Whether this refers to Miss Barbara or not, there is no affirming. But the interesting point is, Friedrich did receive and accept Miss Barbara's 1,000 pounds. The Prussian account, which calls her "an English JUNGFRAU, LADY SALISBURY, who actually sent a sum of money," [Preuss, ii. 124, whose reference is merely "Gentleman's Magazine for 1758." Both in the ANNUAL REGISTER of that Year (i. 86),and in the Gentleman's Magazine, pp. 142, 177, the above Paragraph and Letters are copied from the Newspapers, but without the smallest commentary (there or elsewhere), or any mention of a "Lady Salisbury."] would not itself be satisfactory: but, by good chance, there is still living, in Salisbury City, a very aged Gentleman, well known for his worth, and intelligence on such matters, who, being inquired of, makes reply at once: That the First Earl of Malmesbury (who was of his acquaintance, and had many anecdotes and reminiscences of Friedrich, all noted down, it was understood, with diplomatic exactitude, but never yet published or become accessible) did, as "I well remember, among other things, mention the King's telling him that he," the King, "had received a Thousand Pounds from Miss Wyndham; with a part of which he had bought the Flute then in his hand." [Letter from John Fowler, Esq., "Salisbury, 2d April, 1860," to a Friend of mine (PENES ME): of Barbara's identity, or otherwise, with the Antwerp Embden Lady, Mr. F. can say nothing.] Which latter circumstance, too, is curious. For, at all times, however straitened Friedrich's Exchequer might be, it was his known habit, during this War, to have always, before the current year ended, the ways and means completely settled and provided for the year coming; so that everything could be at once paid in money (good money or bad,—good still up to this date);—And nothing was observed to fall short, so much as the customary liberality of his gifts to those about him. I infer, therefore: Friedrich had decided to lay out this 1,000 pounds in what he would call luxuries, chiefly gifts,—and, among other things, had said to himself, "I will have a new flute, too!" Probably one of his last; for I understand he had, by this time (Malmesbury's time, 1772), ceased much playing, and ceased altogether not long after. [Preuss, i. 371-373.]

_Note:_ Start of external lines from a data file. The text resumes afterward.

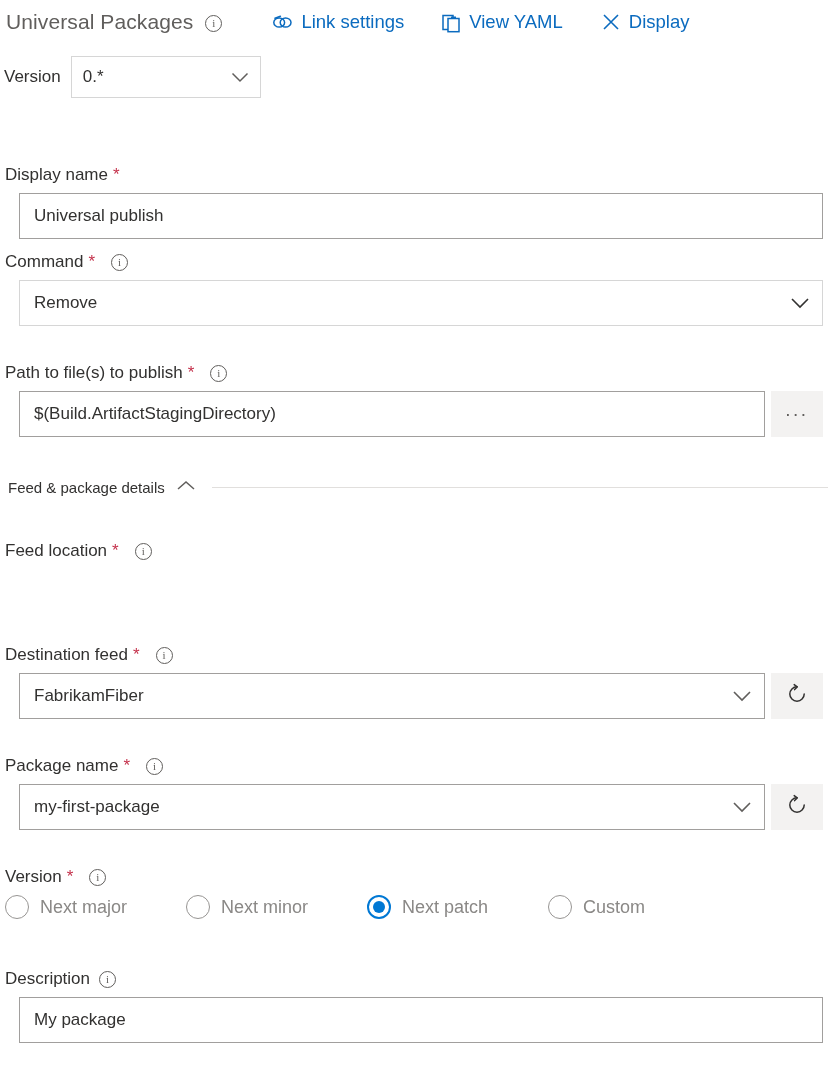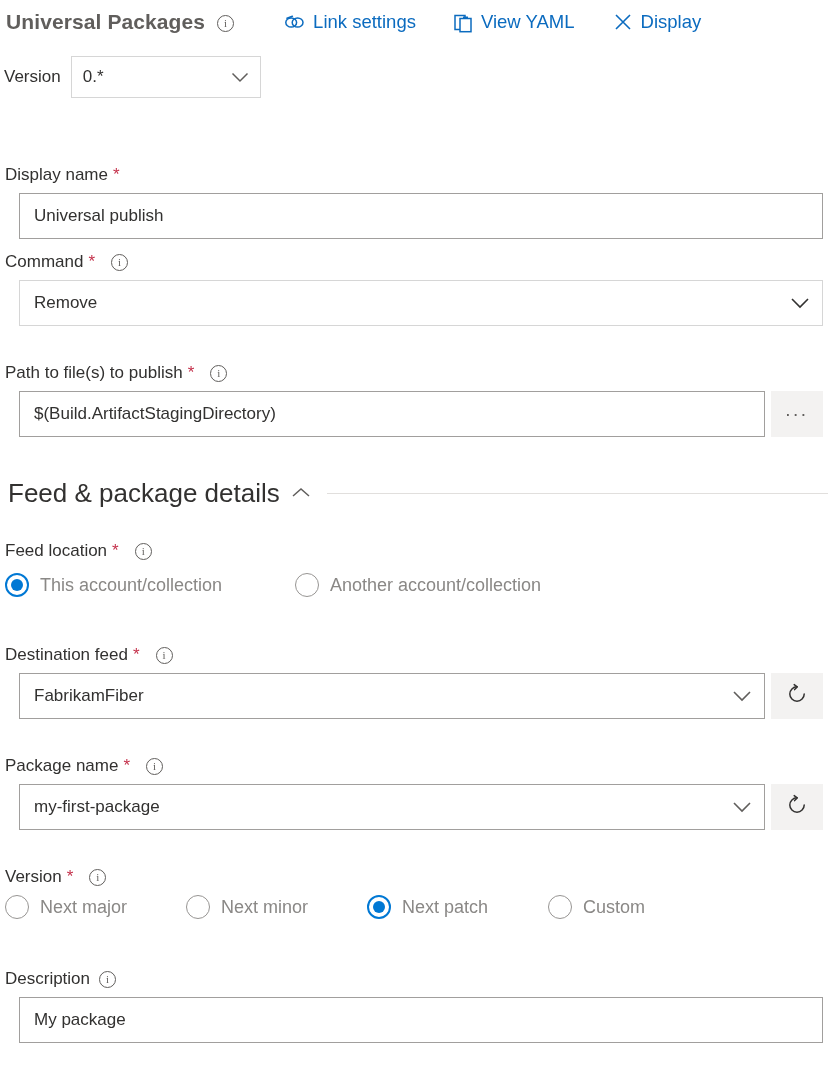--- a/index.html
+++ b/index.html
@@ -19,7 +19,7 @@
     display: flex; align-items: center;
   }
   .task-title {
-    font-size: 21px; color: #605e5c; font-weight: 700;
+    font-size: 21px; color: #605e5c; font-weight: 400;
     margin-left: 6px; letter-spacing: .1px; white-space: nowrap;
   }
   .info-icon {

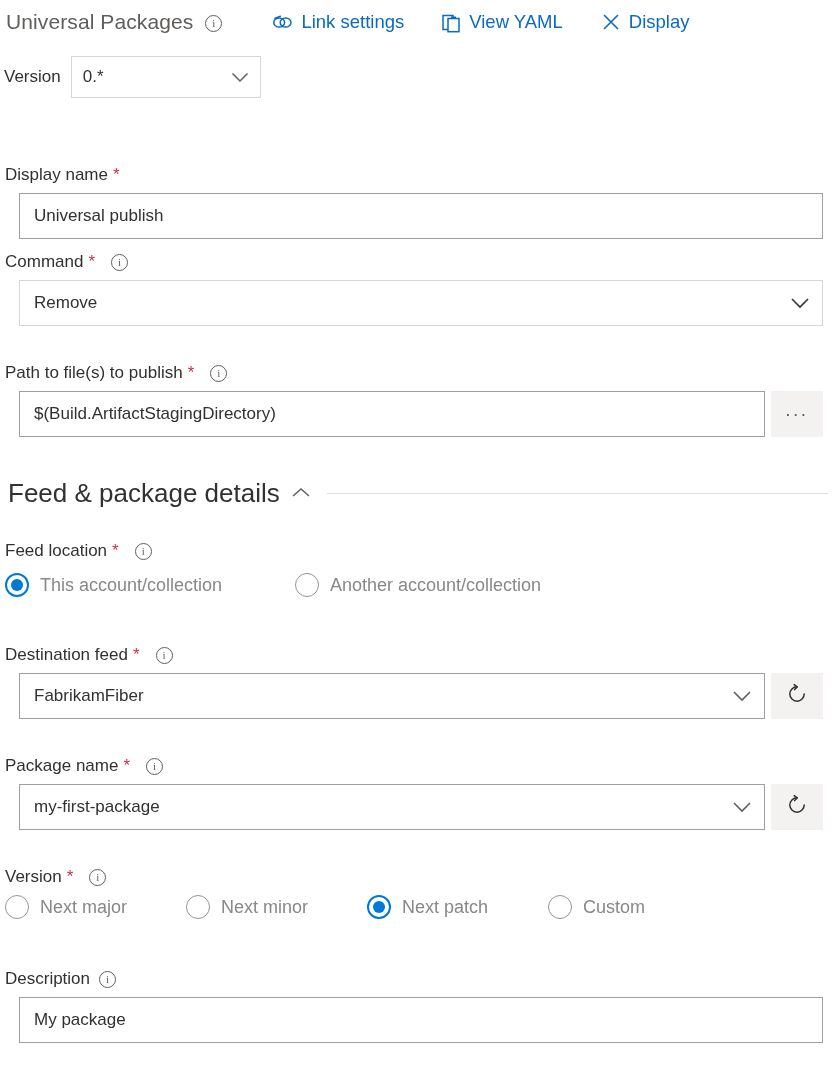--- a/index.html
+++ b/index.html
@@ -101,7 +101,7 @@
     display: flex; align-items: center; width: 820px;
   }
   .section-title {
-    font-size: 26px; color: #323130; white-space: nowrap;
+    font-size: 15px; color: #323130; white-space: nowrap;
     cursor: pointer;
   }
   .section-chevron { margin-left: 11px; display: block; cursor: pointer; }

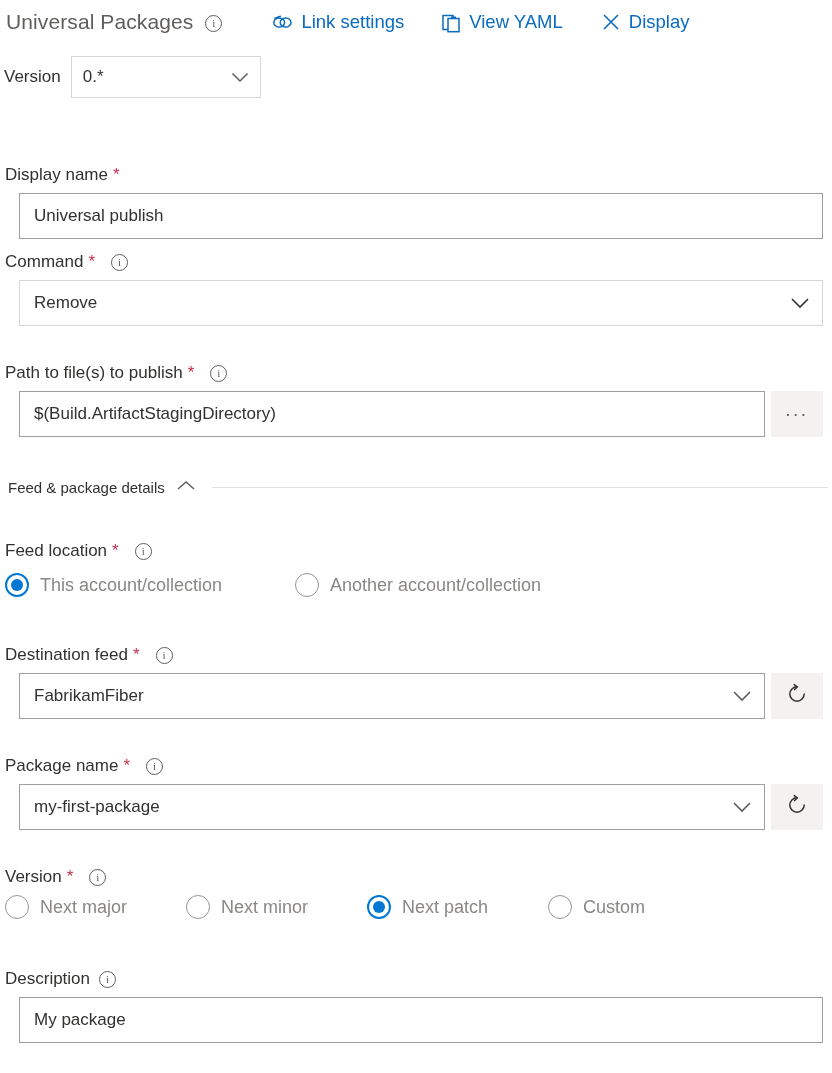--- a/index.html
+++ b/index.html
@@ -246,20 +246,6 @@
       <span class="req">*</span>
       <span class="info-icon">i</span>
     </div>
-    <div class="radio-group" style="margin-top:11px;">
-      <div class="radio-item checked" style="width:290px;">
-        <span class="radio-outer">
-            <span class="radio-inner"></span>
-          </span>
-        <span class="radio-text">This account/collection</span>
-      </div>
-      <div class="radio-item">
-        <span class="radio-outer">
-            <span class="radio-inner"></span>
-          </span>
-        <span class="radio-text">Another account/collection</span>
-      </div>
-    </div>
   </div>
 
   <div class="field" style="top:644px;width:818px;">

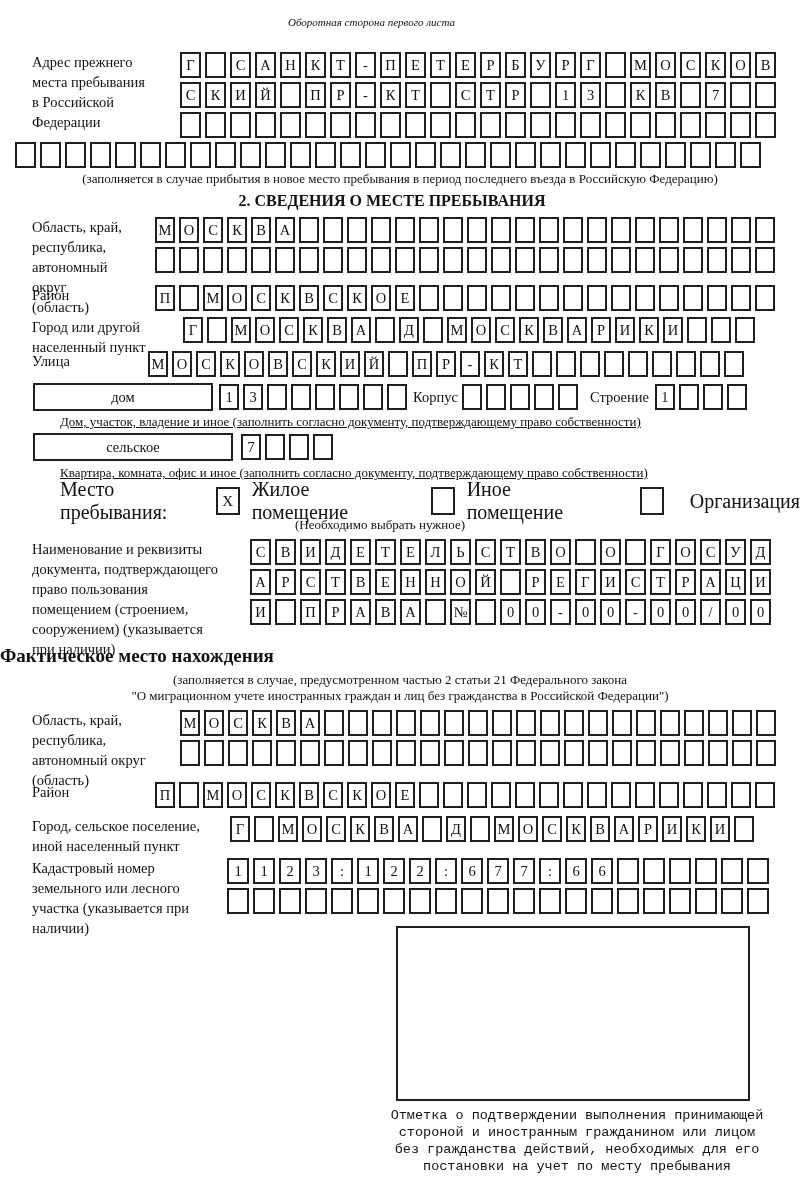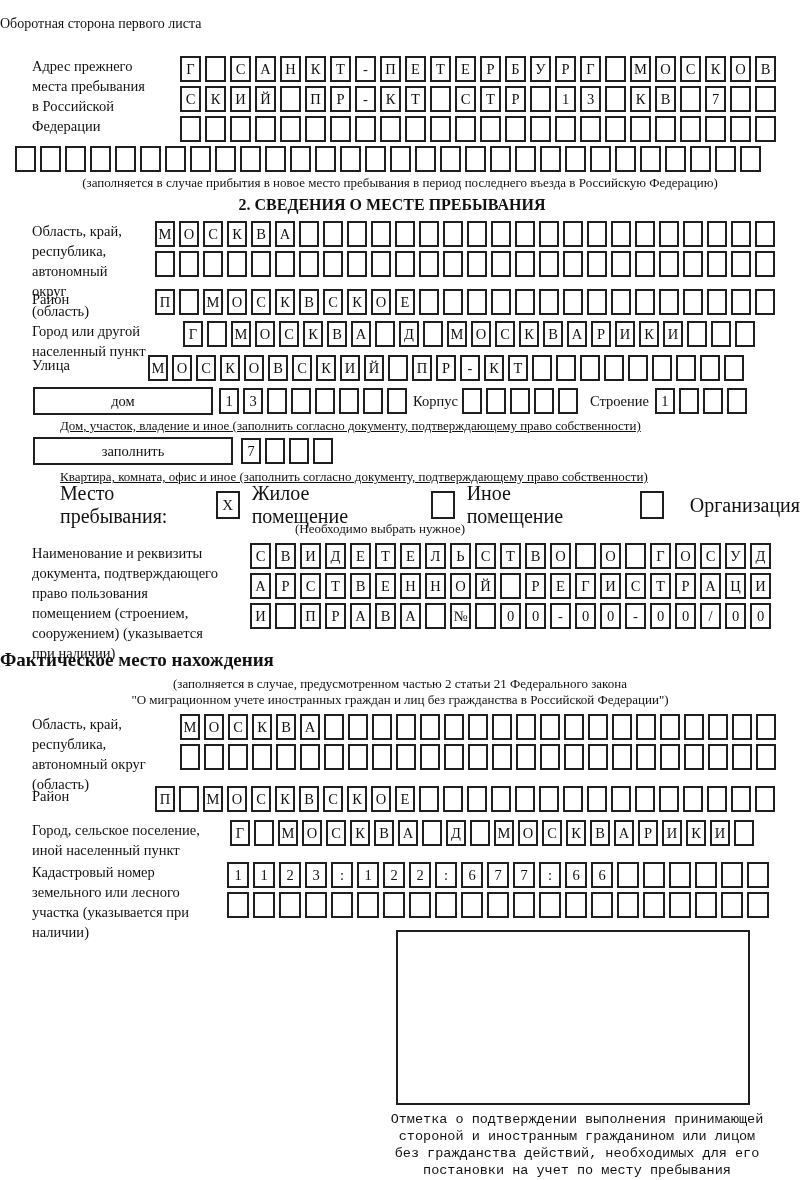--- a/index.html
+++ b/index.html
@@ -5,7 +5,7 @@
   html,body{margin:0;padding:0;background:#fff;}
   body{width:800px;height:1180px;font-family:"Liberation Serif","DejaVu Serif",serif;color:#111;}
   .sheet{position:relative;width:800px;height:1180px;overflow:hidden;background:#fff;}
-  .corner{margin:16px 57px 0 0;text-align:left;font-size:14px;}
+  .corner{margin:16px 57px 0 0;text-align:center;font-size:11px;font-style:italic;}
   
   .frow{display:flex;align-items:flex-start;margin-left:32px;gap:28px;}
   .flabel{flex:0 0 auto;font-size:14.5px;line-height:20px;height:26px;overflow:visible;}

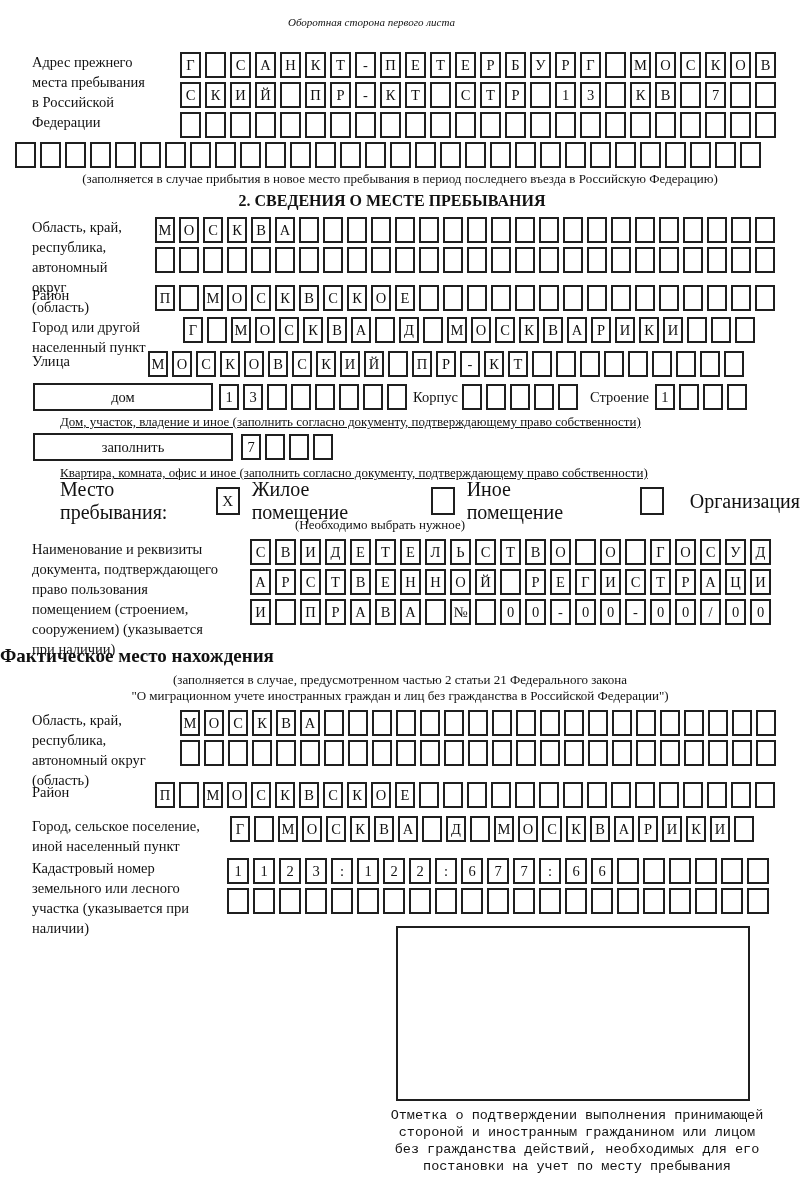--- a/index.html
+++ b/index.html
@@ -355,7 +355,7 @@
   <div class="note leftnote" style="margin-top:3px">Дом, участок, владение и иное (заполнить согласно документу, подтверждающему право собственности)</div>
 
   <div class="inlinerow" style="margin-top:3px">
-    <div class="wide-rect kvrect">заполнить</div>
+    <div class="wide-rect kvrect">сельское</div>
     <div class="boxrow" style="margin-left:8px">
         <span class="cell">7</span>
         <span class="cell"></span>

James Harris, First Earl of Malmesbury, was Resident at Berlin, 1772: that is all the date we have for the King's saying, "And with part of it I bought this Flute!" Date of Lord Malmesbury's mention of it at Salisbury, we have none,—likeliest there might be various dates; a thing mentioned more than once, and not improvable by dating. The Wyndhams still live in the Close of Salisbury; a respected and well-known Family; record of them (none of Barbara there, or elsewhere except here) to be found in the County Histories. [Britton's Beauties of England and Wales, xv. part ii. p. 118; Hoare's Salisbury (mistaken, p. 815); &c.] I only know farther, Barbara died May, 1765, "aged and wealthy," and "with the bulk of her fortune endowed a Charity, to be called 'Wyndham College,'" [ANNUAL REGISTER (for 1765), viii. 86.]—which I hope still flourishes. Enough on this small Wyndham matter; which is nearly altogether English, but in which Friedrich too has his indefeasible property.